Cette abbaye a pris la succession d'un monastère bénédictin qui se dressait naguère sur le Mont Saint-Alban au sud de Mayence[1]. Dès la seconde moitié du Ve siècle, il y avait à cet endroit une église à nef unique dédiée à Alban de Mayence, dont les dimensions en plan étaient de 13 × 28 m, et à laquelle une communauté monastique aisée, d’obédience columbanienne (entretenant des relations avec Saint-Gall) a dû être rattachée (l'épitaphe d'un certain abbé Pertram faisant foi) au plus tard au VIIe siècle. Une nouvelle chapelle plus importante fut érigée et consacrée le par l’archevêque Richulf de Mayence (787–813). La congrégation était peut-être alors déjà convertie[2] à l'obédience bénédictine dans la mouvance de la réforme monastique prônée par Benoît d'Aniane. Le rayonnement spirituel de l’abbaye franque se reflétait déjà au travers de la taille peu ordinaire de la nef ; mais l’abbaye carolingienne à trois nefs consacrée le par Richulf rejoignait par ses dimensions la cathédrale carolingienne de Cologne et demeura jusqu'à la construction de la cathédrale de Mayence par l'archevêque Willigis la plus grande église du pays (largeur de la nef centrale env. 12,40 m, largeur des collatéraux de 6,20 m).

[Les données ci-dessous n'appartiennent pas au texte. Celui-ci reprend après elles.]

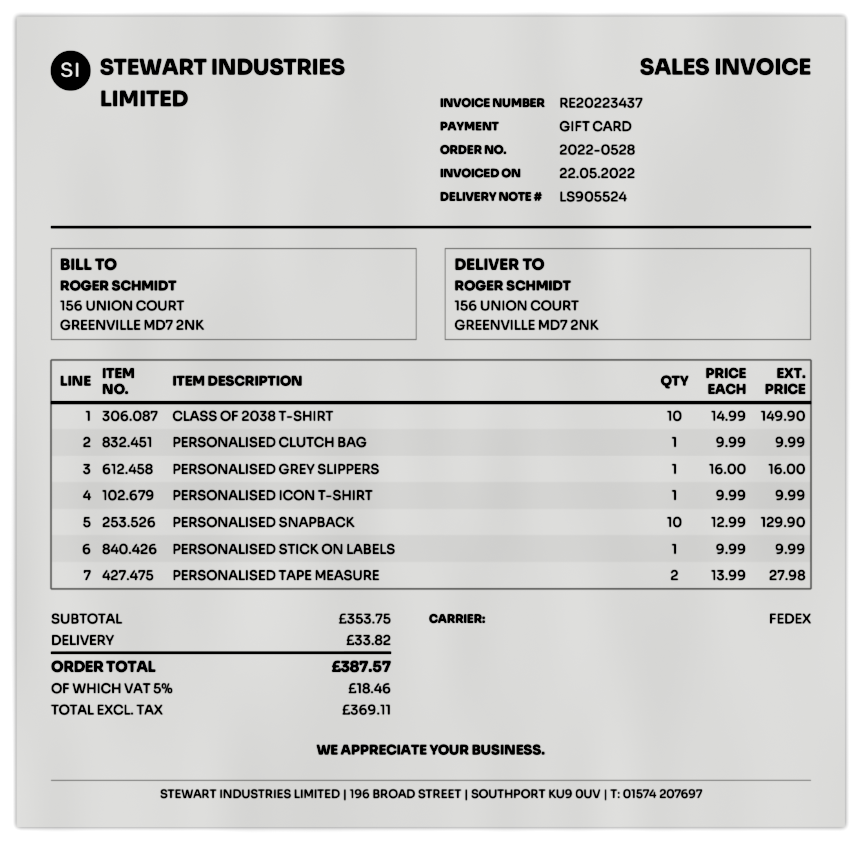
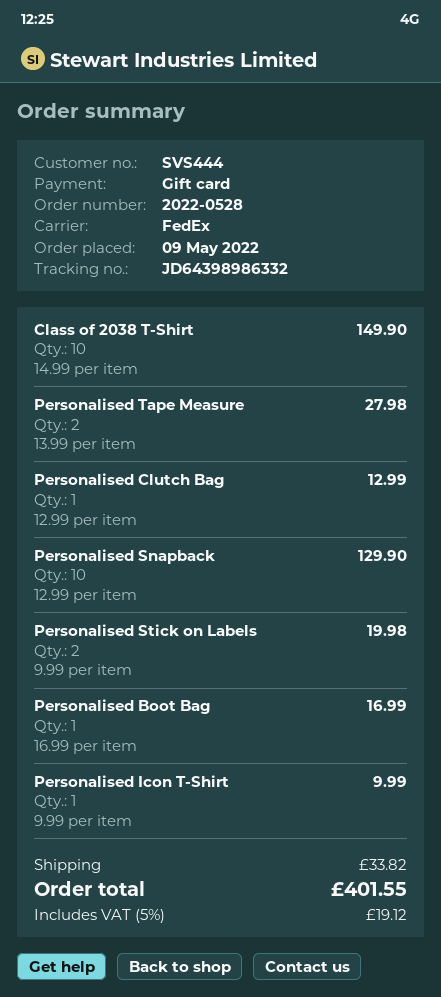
PERSONALISED CLUTCH BAG: 1 x 9.99 = 9.99 -> 1 x 12.99 = 12.99
PERSONALISED GREY SLIPPERS: 1 x 16.00 = 16.00 -> none
PERSONALISED STICK ON LABELS: 1 x 9.99 = 9.99 -> 2 x 9.99 = 19.98
Personalised Boot Bag: none -> 1 x 16.99 = 16.99
tax: 5% = 18.46 -> 5% = 19.12
total: 387.57 -> 401.55

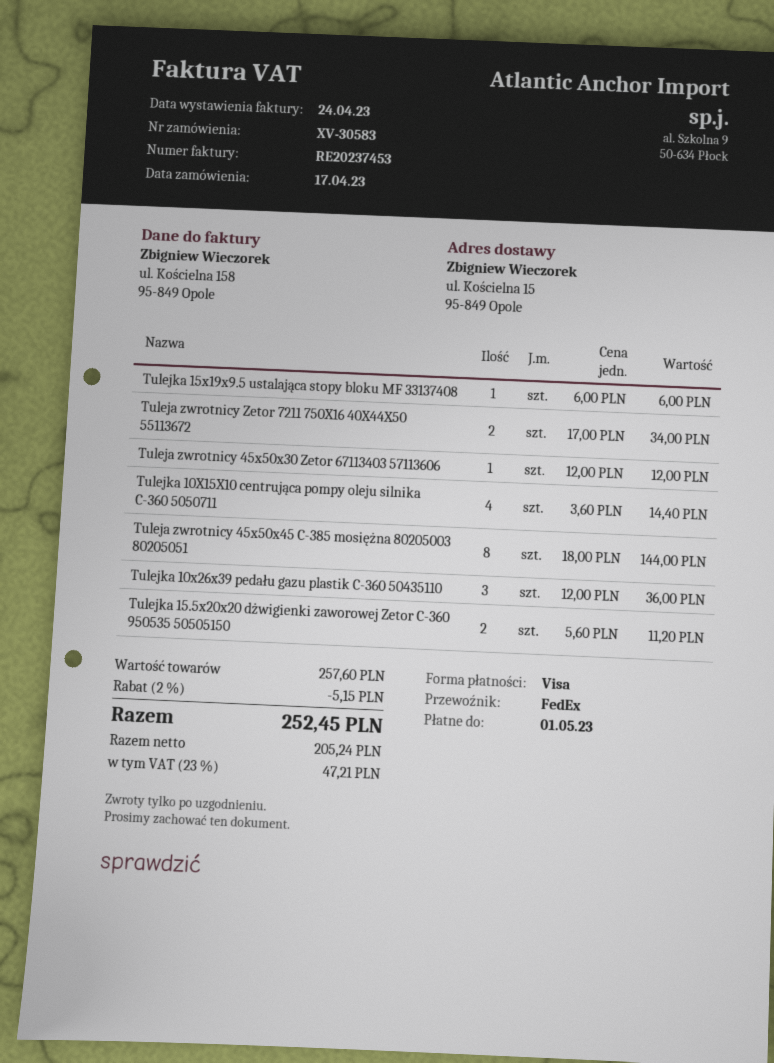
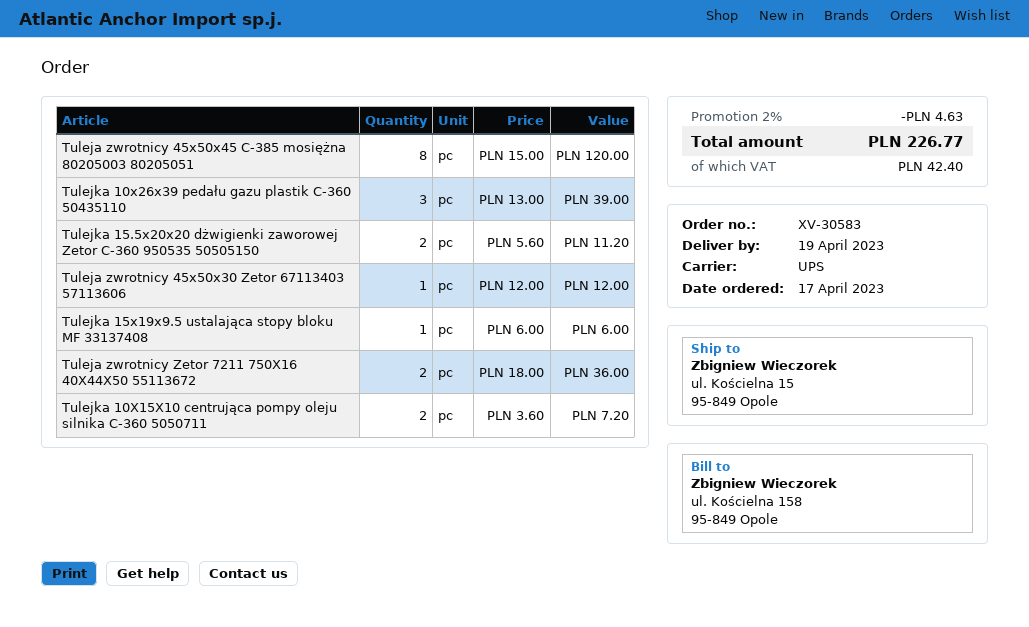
shipping method: FedEx -> UPS
Tuleja zwrotnicy Zetor 7211 750X16 40X44X50 55113672: 2 x 17.00 = 34.00 -> 2 x 18.00 = 36.00
Tulejka 10X15X10 centrująca pompy oleju silnika C-360 5050711: 4 x 3.60 = 14.40 -> 2 x 3.60 = 7.20
Tuleja zwrotnicy 45x50x45 C-385 mosiężna 80205003 80205051: 8 x 18.00 = 144.00 -> 8 x 15.00 = 120.00
Tulejka 10x26x39 pedału gazu plastik C-360 50435110: 3 x 12.00 = 36.00 -> 3 x 13.00 = 39.00
discount: 2% = 5.15 -> 2% = 4.63
tax: 47.21 -> 42.40
total: 252.45 -> 226.77

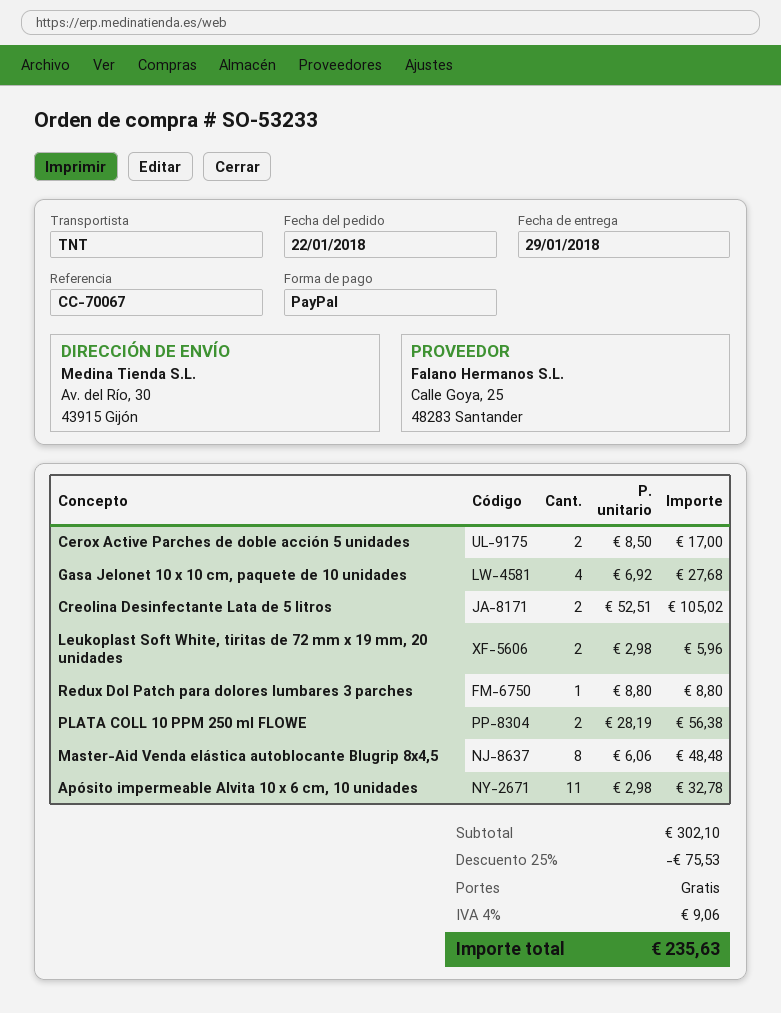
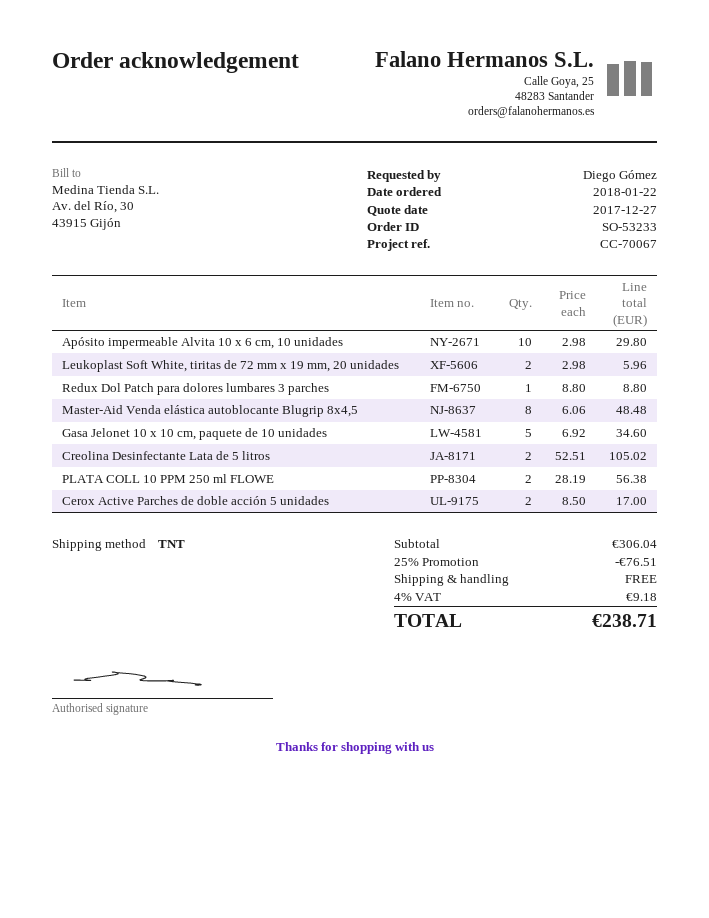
Gasa Jelonet 10 x 10 cm, paquete de 10 unidades: 4 x 6.92 = 27.68 -> 5 x 6.92 = 34.60
Apósito impermeable Alvita 10 x 6 cm, 10 unidades: 11 x 2.98 = 32.78 -> 10 x 2.98 = 29.80
subtotal: 302.10 -> 306.04
discount: 25% = 75.53 -> 25% = 76.51
tax: 4% = 9.06 -> 4% = 9.18
total: 235.63 -> 238.71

Le monastère était célèbre pour son école pietate doctrinaque inclinatum et sa somptueuse abbaye. L’école dépendait de l’Académie palatine, où l’archevêque Richulf aussi bien que l’archevêque Raban Maur, né en 780 à Mayence, avaient reçu leur instruction. Si au moins une partie de la production des manuscrits du Haut Moyen Âge de provenance mayençaise, et qui présente des traits bien reconnaissables, a dû être localisée à Saint-Alban, il semble toutefois que le scriptorium proprement dit se trouvait dans la cathédrale.
Architecture
La plus vieille église remonte au Bas-Empire : c'était une église d'une seule nef, dont l'assiette était d'environ 50:100 pieds romains. La basilique carolingienne, consacrée en 805, comportait trois nefs (une nef centrale et deux collatéraux) et deux absides de construction plus tardive (sans doute 1114). À l'ouest, outre un vestibule ménagé dans la nef, se tenait la chapelle Saint-Michel, encore dépourvue de tour. Les deux tours de la façade ouest qui apparaissent sur des gravures postérieures ont été ajoutées à l’époque romane. Le chœurgothique construit entre 1300 et 1500 était d'une taille exceptionnelle. Le plan du monastère de Schloss Johannisberg comporte des similitudes avec l'abbaye-mère de Saint-Alban.
Histoire
Période carolingienne
Déjà au Bas-Empire et au cours de l’Antiquité tardive, il existait à cet endroit une église avec son cimetière, qui firent l'objet de fouilles entre 1907 et 1911. On suppose que la tombe de Saint Alban se trouve parmi les tombes dégagées. Cette église avait été en partie détruite par un tremblement de terre en 858.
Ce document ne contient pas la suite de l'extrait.